(Beginning of Dataset entries)

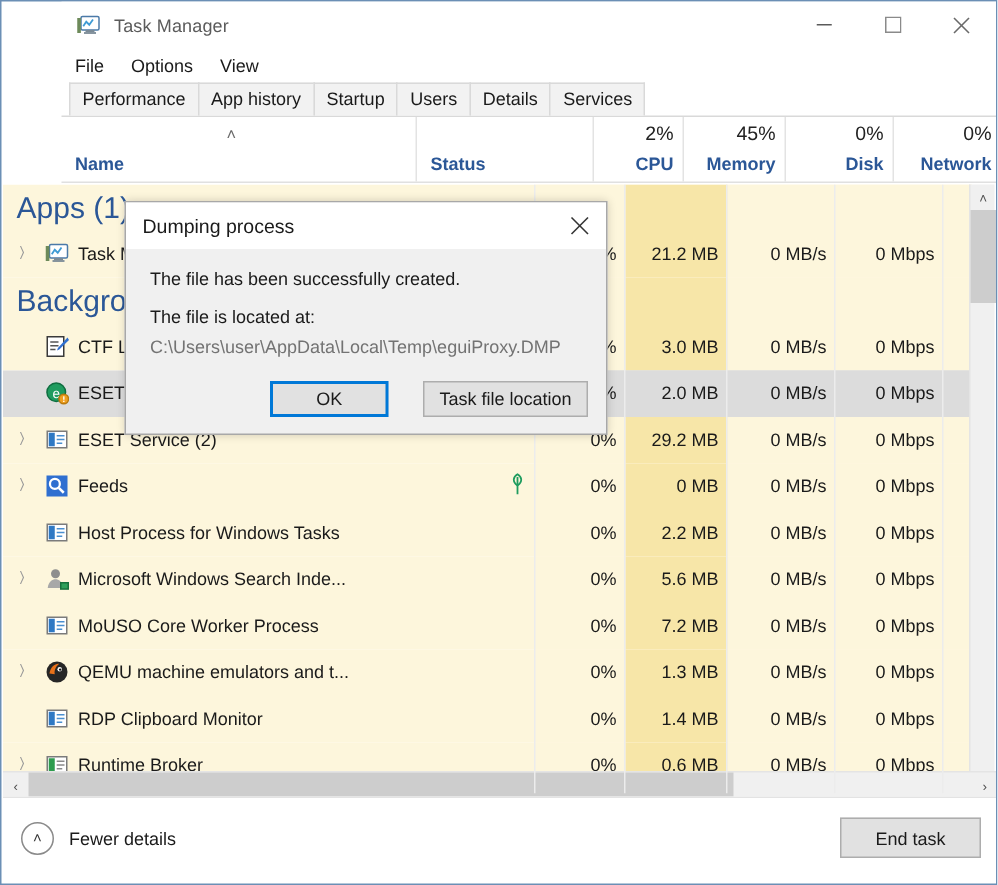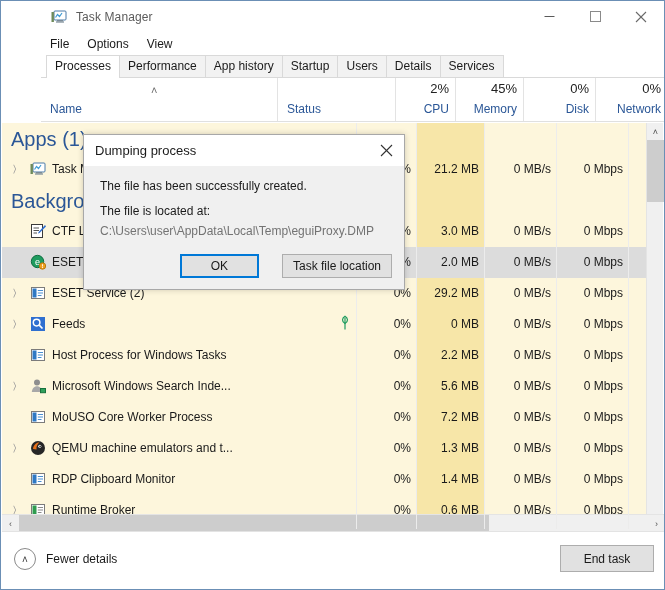--- a/index.html
+++ b/index.html
@@ -323,7 +323,6 @@
   </div>
 
   <div id="tabstrip">
-    <div class="tab active">Processes</div>
     <div class="tab">Performance</div>
     <div class="tab">App history</div>
     <div class="tab">Startup</div>

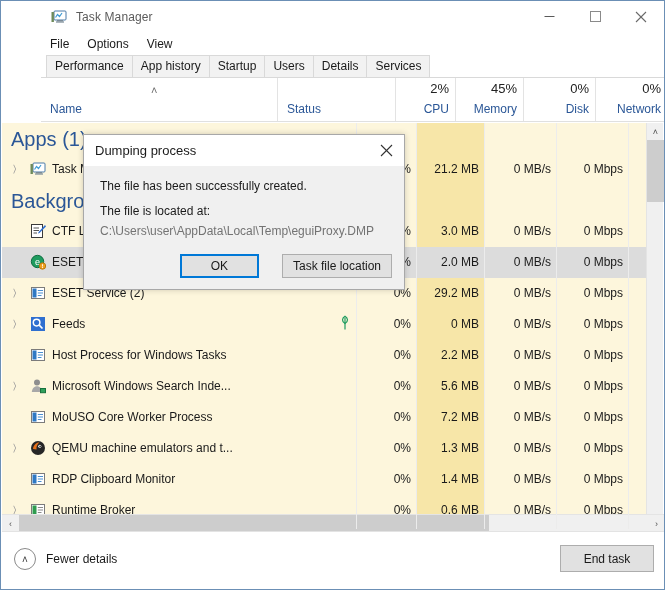--- a/index.html
+++ b/index.html
@@ -109,6 +109,7 @@
     position: absolute; bottom: 5px;
     font-size: 12px;
     color: #2b5797;
+    font-weight: bold;
   }
   .col.right .lbl { right: 6px; }
   .col.left  .lbl { left: 9px; }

(End of Dataset entries)

All lines holding the word "class" must be copied from the data.

Exercise response:
-    <div class="tab active">Processes</div>
     <div class="tab">Performance</div>
     <div class="tab">App history</div>
     <div class="tab">Startup</div>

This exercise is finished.